Какой умишко может быть у маленького хромого утёнка? Но всё-таки и он своей головёнкой, величиной с лесной орех, сообразил, что единственное спасение его в человеке.

И нам по-человечески было жалко его: эти беспощадные птицы всех пород хотят лишить его жизни, а чем он виноват, если крыса вывернула ему лапку?

И мы по-человечески полюбили маленькую Хромку.

Мы взяли её под защиту, и она стала ходить за нами, и только за нами. И, когда выросла она большая, нам не нужно было ей, как другим уткам, подстригать крылья. Другие утки — дикари — считали дикую природу своей родиной и всегда стремились туда улететь. Хромке некуда было улетать от нас. Дом человека стал её домом. Так Хромка в люди вышла.

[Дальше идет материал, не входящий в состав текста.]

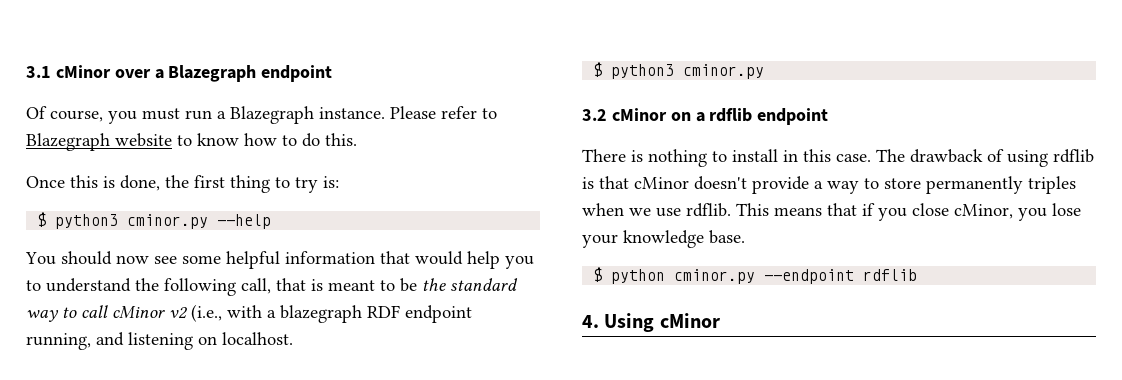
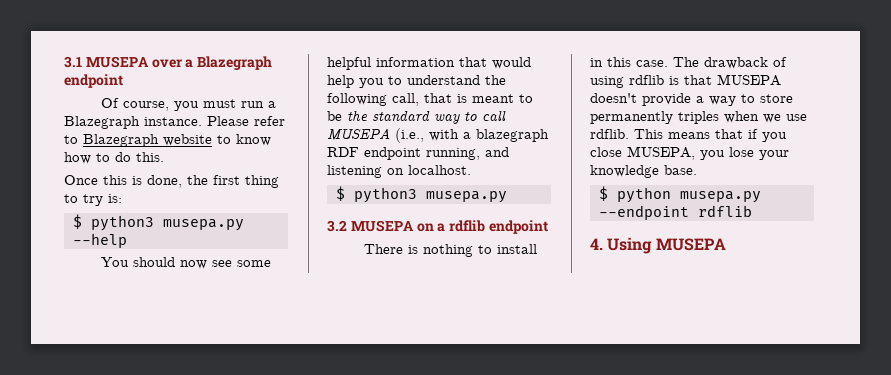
- 3.1 cMinor over a Blazegraph endpoint
+ 3.1 MUSEPA over a Blazegraph endpoint
- $ python3 cminor.py --help
+ $ python3 musepa.py --help
- You should now see some helpful information that would help you to understand the following call, that is meant to be the standard way to call cMinor v2 (i.e., with a blazegraph RDF endpoint running, and listening on localhost.
- $ python3 cminor.py
+ You should now see some helpful information that would help you to understand the following call, that is meant to be the standard way to call MUSEPA (i.e., with a blazegraph RDF endpoint running, and listening on localhost.
+ $ python3 musepa.py
- 3.2 cMinor on a rdflib endpoint
+ 3.2 MUSEPA on a rdflib endpoint
- The drawback of using rdflib is that cMinor doesn't provide a way to store permanently triples when we use rdflib.
+ The drawback of using rdflib is that MUSEPA doesn't provide a way to store permanently triples when we use rdflib.
- This means that if you close cMinor, you lose your knowledge base.
+ This means that if you close MUSEPA, you lose your knowledge base.
- $ python cminor.py --endpoint rdflib
+ $ python musepa.py --endpoint rdflib
- 4. Using cMinor
+ 4. Using MUSEPA

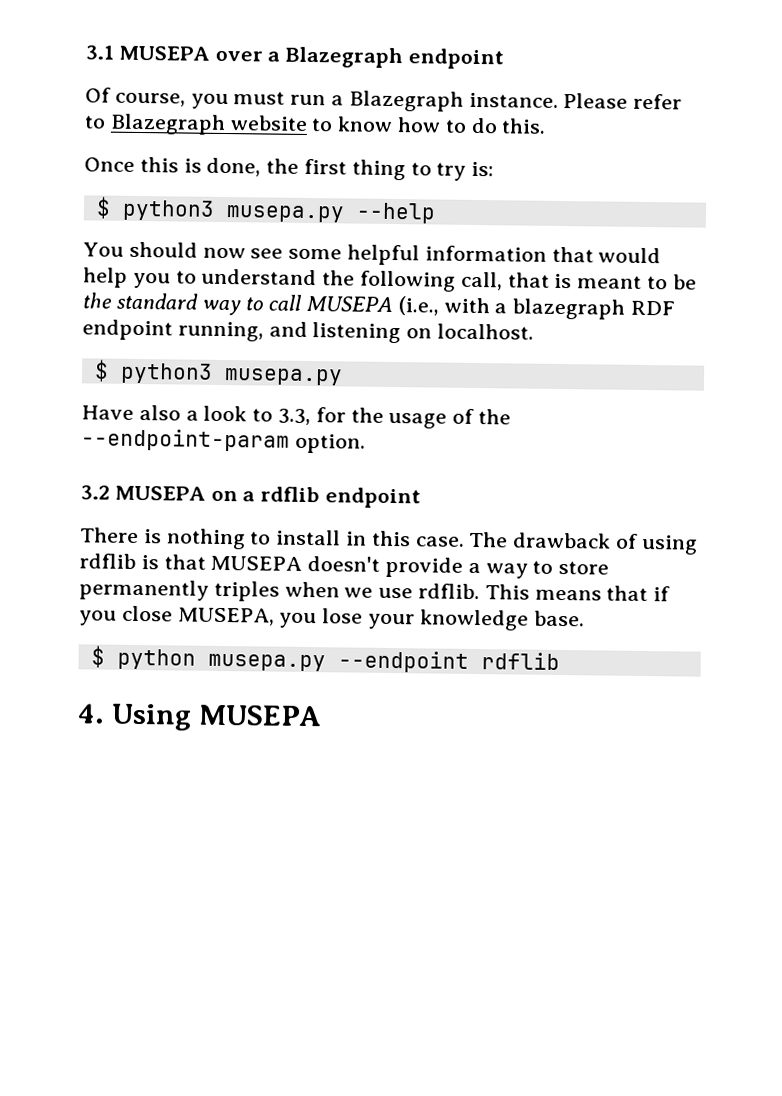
+ Have also a look to 3.3, for the usage of the --endpoint-param option.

Вот почему теперь, когда я плыву на лодочке своей на утиную охоту, моя уточка сама плывёт за мной. Отстанет, снимется с воды и подлетает. Займётся рыбкой в заводи, заверну я за кусты, скроюсь и только крикну: «Хромка!», вижу — летит моя птица ко мне.

Луговка

(Рассказ старого лесника)

Летят по весне журавли.

Мы плуги налаживаем. В нашем краю старинная примета: в двенадцатый день после журавлей начинается пахота под яровое.